In mathematics, when dealing with algebraic expressions, you often encounter the term "like terms." Like terms are terms that have the same variable raised to the same power. For instance, in the expression \(4x + 8x - 2x\), all terms are like because they each contain the variable \(x\) raised to the first power.

Combining like terms is a fundamental step in simplifying algebraic expressions. It involves adding or subtracting the coefficients (the numerical part of the term) while keeping the variable part unchanged.

• Example: In \(4x + 8x - 2x\), you add together \(4\), \(8\), and \(-2\) to get \(10\), resulting in \(10x\).
• This process makes complex expressions more manageable, allowing you to work with simpler forms.

Practically, combining like terms simplifies equations and is the stepping stone for the further solving process. Always ensure terms share the exact variable and exponent to be considered like terms.

Simplification is the process of transforming an equation or expression into its simplest form. This is often the first step when solving equations, as it clears up any unnecessary complexity.

The goal of simplification is to make equations easier to handle and solve, by breaking down more complex expressions into simpler components.

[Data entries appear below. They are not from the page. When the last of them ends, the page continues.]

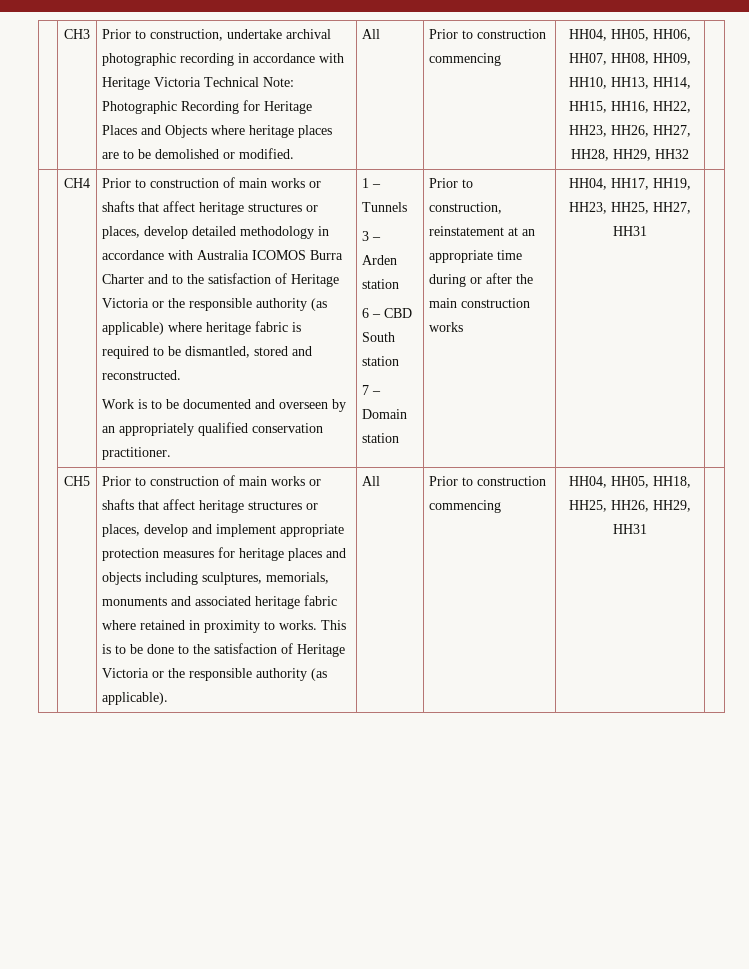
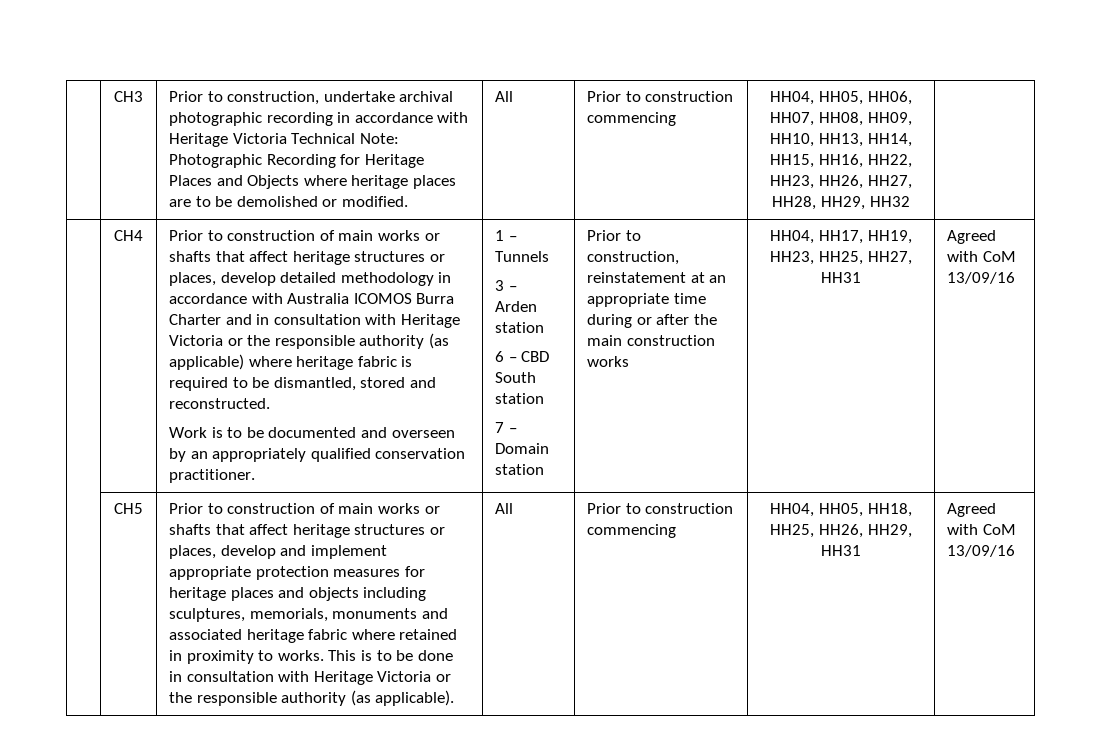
- Prior to construction of main works or shafts that affect heritage structures or places, develop detailed methodology in accordance with Australia ICOMOS Burra Charter and to the satisfaction of Heritage Victoria or the responsible authority (as applicable) where heritage fabric is required to be dismantled, stored and reconstructed.
+ Prior to construction of main works or shafts that affect heritage structures or places, develop detailed methodology in accordance with Australia ICOMOS Burra Charter and in consultation with Heritage Victoria or the responsible authority (as applicable) where heritage fabric is required to be dismantled, stored and reconstructed.
- HH04, HH17, HH19, HH23, HH25, HH27, HH31
+ HH04, HH17, HH19, HH23, HH25, HH27, HH31 | Agreed with CoM 13/09/16
- This is to be done to the satisfaction of Heritage Victoria or the responsible authority (as applicable).
+ This is to be done in consultation with Heritage Victoria or the responsible authority (as applicable).
- HH04, HH05, HH18, HH25, HH26, HH29, HH31
+ HH04, HH05, HH18, HH25, HH26, HH29, HH31 | Agreed with CoM 13/09/16

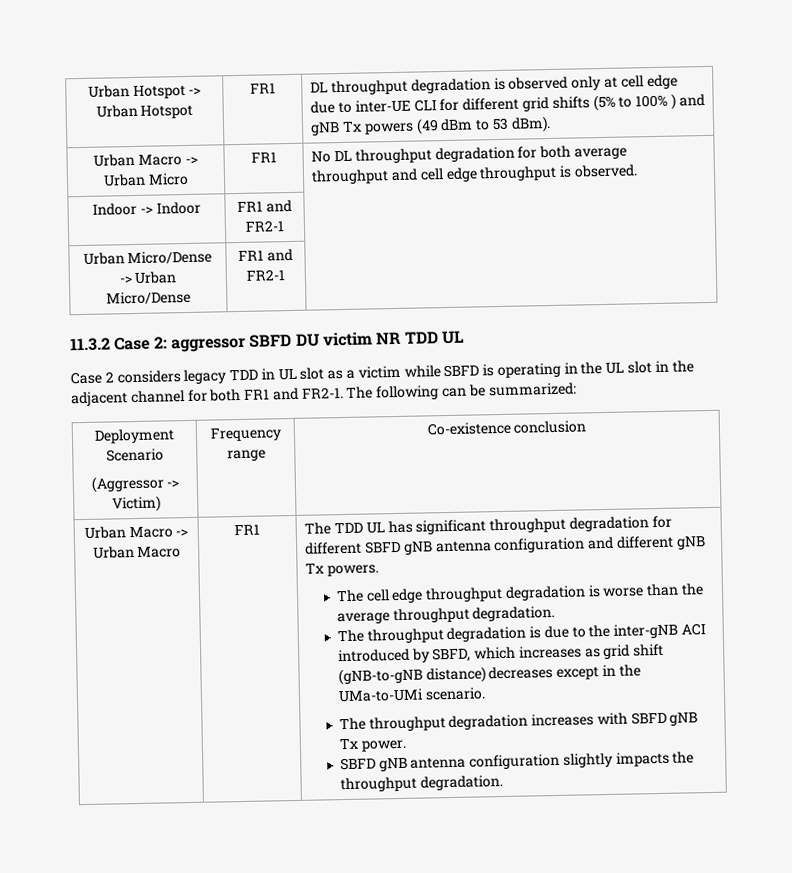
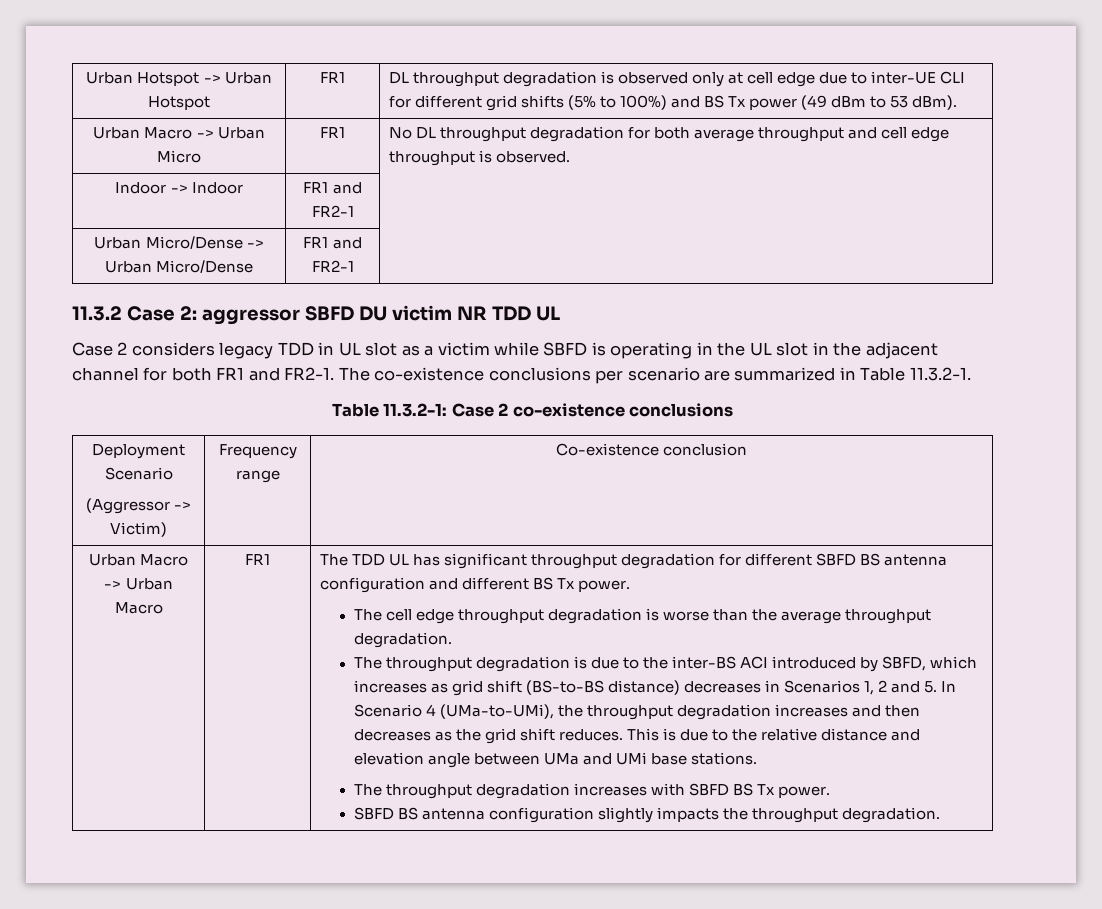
- Urban Hotspot -> Urban Hotspot | FR1 | DL throughput degradation is observed only at cell edge due to inter-UE CLI for different grid shifts (5% to 100% ) and gNB Tx powers (49 dBm to 53 dBm).
+ Urban Hotspot -> Urban Hotspot | FR1 | DL throughput degradation is observed only at cell edge due to inter-UE CLI for different grid shifts (5% to 100%) and BS Tx power (49 dBm to 53 dBm).
- The following can be summarized:
+ The co-existence conclusions per scenario are summarized in Table 11.3.2-1.
+ Table 11.3.2-1: Case 2 co-existence conclusions
- The TDD UL has significant throughput degradation for different SBFD gNB antenna configuration and different gNB Tx powers.
+ The TDD UL has significant throughput degradation for different SBFD BS antenna configuration and different BS Tx power.
- The throughput degradation is due to the inter-gNB ACI introduced by SBFD, which increases as grid shift (gNB-to-gNB distance) decreases except in the UMa-to-UMi scenario.
+ The throughput degradation is due to the inter-BS ACI introduced by SBFD, which increases as grid shift (BS-to-BS distance) decreases in Scenarios 1, 2 and 5. In Scenario 4 (UMa-to-UMi), the throughput degradation increases and then decreases as the grid shift reduces. This is due to the relative distance and elevation angle between UMa and UMi base stations.
- The throughput degradation increases with SBFD gNB Tx power.
+ The throughput degradation increases with SBFD BS Tx power.
- SBFD gNB antenna configuration slightly impacts the throughput degradation.
+ SBFD BS antenna configuration slightly impacts the throughput degradation.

• On the left side of the equation \(4x + 8x - 2x\), simplification involves combining like terms. This boils it down to \(10x\).
• On the right side, simplification involves arithmetic, like \(15 - 10\), simplifying it to \(5\).

Simplifying both sides prevents errors that might occur from dealing with larger expressions. It also highlights the structure of an equation, aiding in the identification of the main operation needed to solve it.

Once the sides of an equation are simplified, the next task is to efficiently solve the equation. Solving equations typically follows a series of logical steps that bring you to the answer.

For the given exercise, after simplification, you have \(10x = 5\). To solve for \(x\), you need to isolate the variable on one side.

• Step 1: Identify the simplified equation, which is \(10x = 5\).
• Step 2: Divide both sides by the coefficient of \(x\), which is \(10\), to isolate \(x\). This gives \(x = \frac{5}{10}\).
• Step 3: Simplify the fraction \(\frac{5}{10}\) to \(\frac{1}{2}\). Thus, \(x\) is \(\frac{1}{2}\).

Following these steps ensures you arrive at the correct solution systematically. Each action, whether subtracting, dividing, or simplifying, moves you closer to solving for the variable.